--- Available records ---

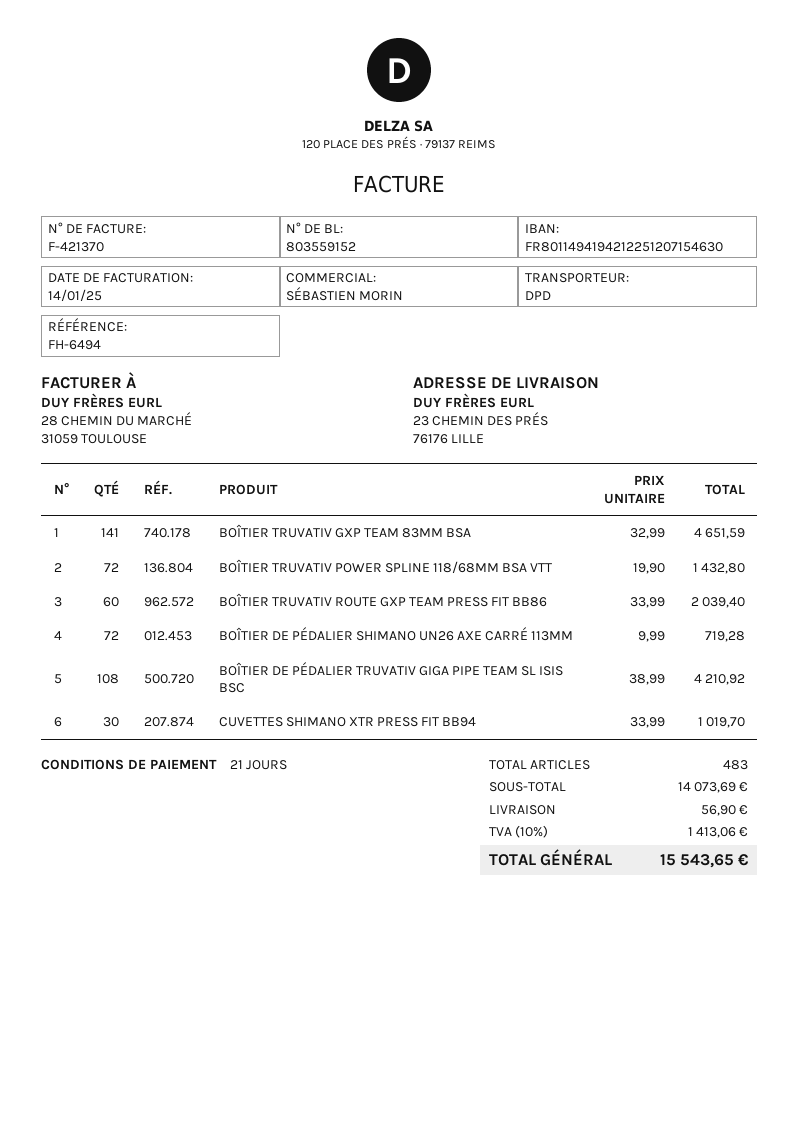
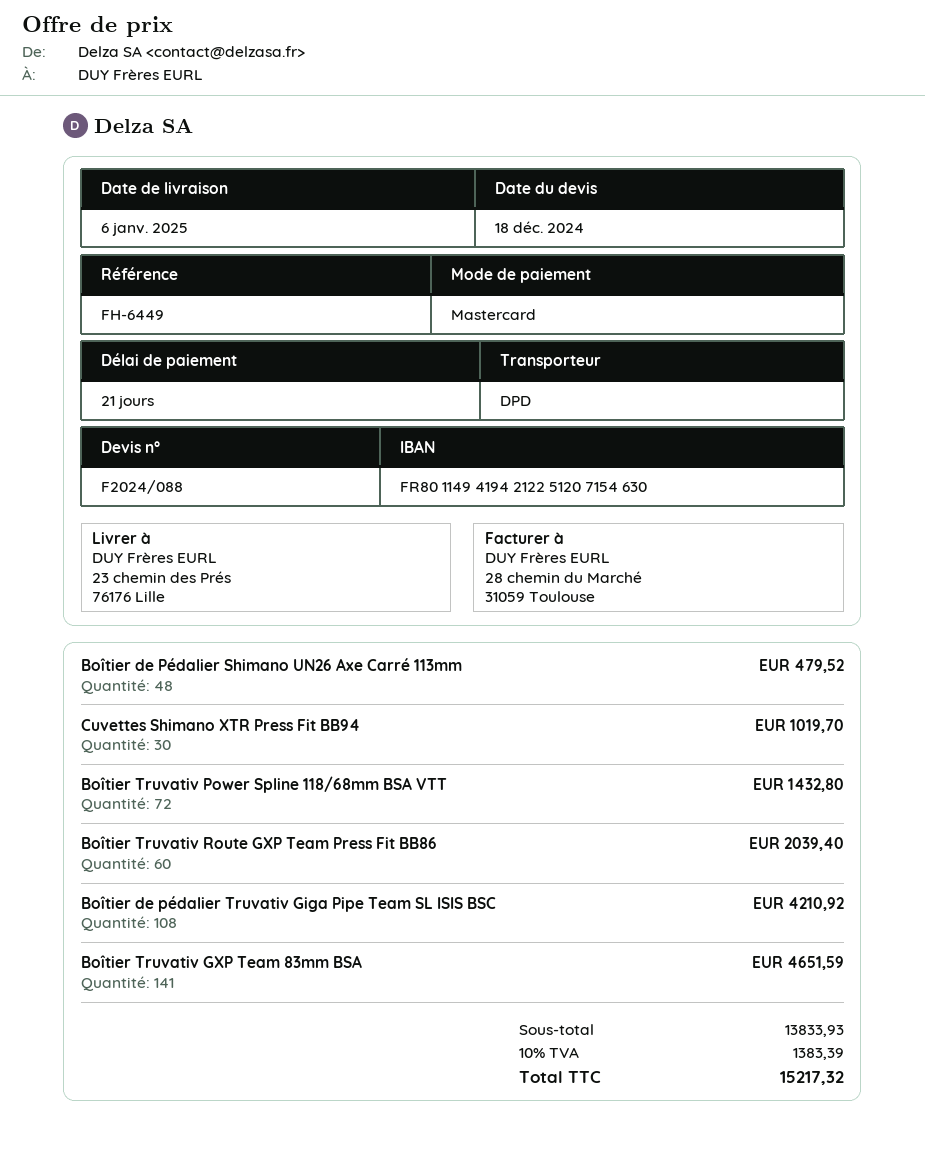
reference: FH-6494 -> FH-6449
BOÎTIER DE PÉDALIER SHIMANO UN26 AXE CARRÉ 113MM: 72 for 719.28 -> 48 for 479.52
subtotal: 14073.69 -> 13833.93
shipping: 56.90 -> none
tax: 10% = 1413.06 -> 10% = 1383.39
total: 15543.65 -> 15217.32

---

■ What you will do: Set down every record word for word and leave out the pictures.

■ Result:
reference: FH-6494 -> FH-6449
BOÎTIER DE PÉDALIER SHIMANO UN26 AXE CARRÉ 113MM: 72 for 719.28 -> 48 for 479.52
subtotal: 14073.69 -> 13833.93
shipping: 56.90 -> none
tax: 10% = 1413.06 -> 10% = 1383.39
total: 15543.65 -> 15217.32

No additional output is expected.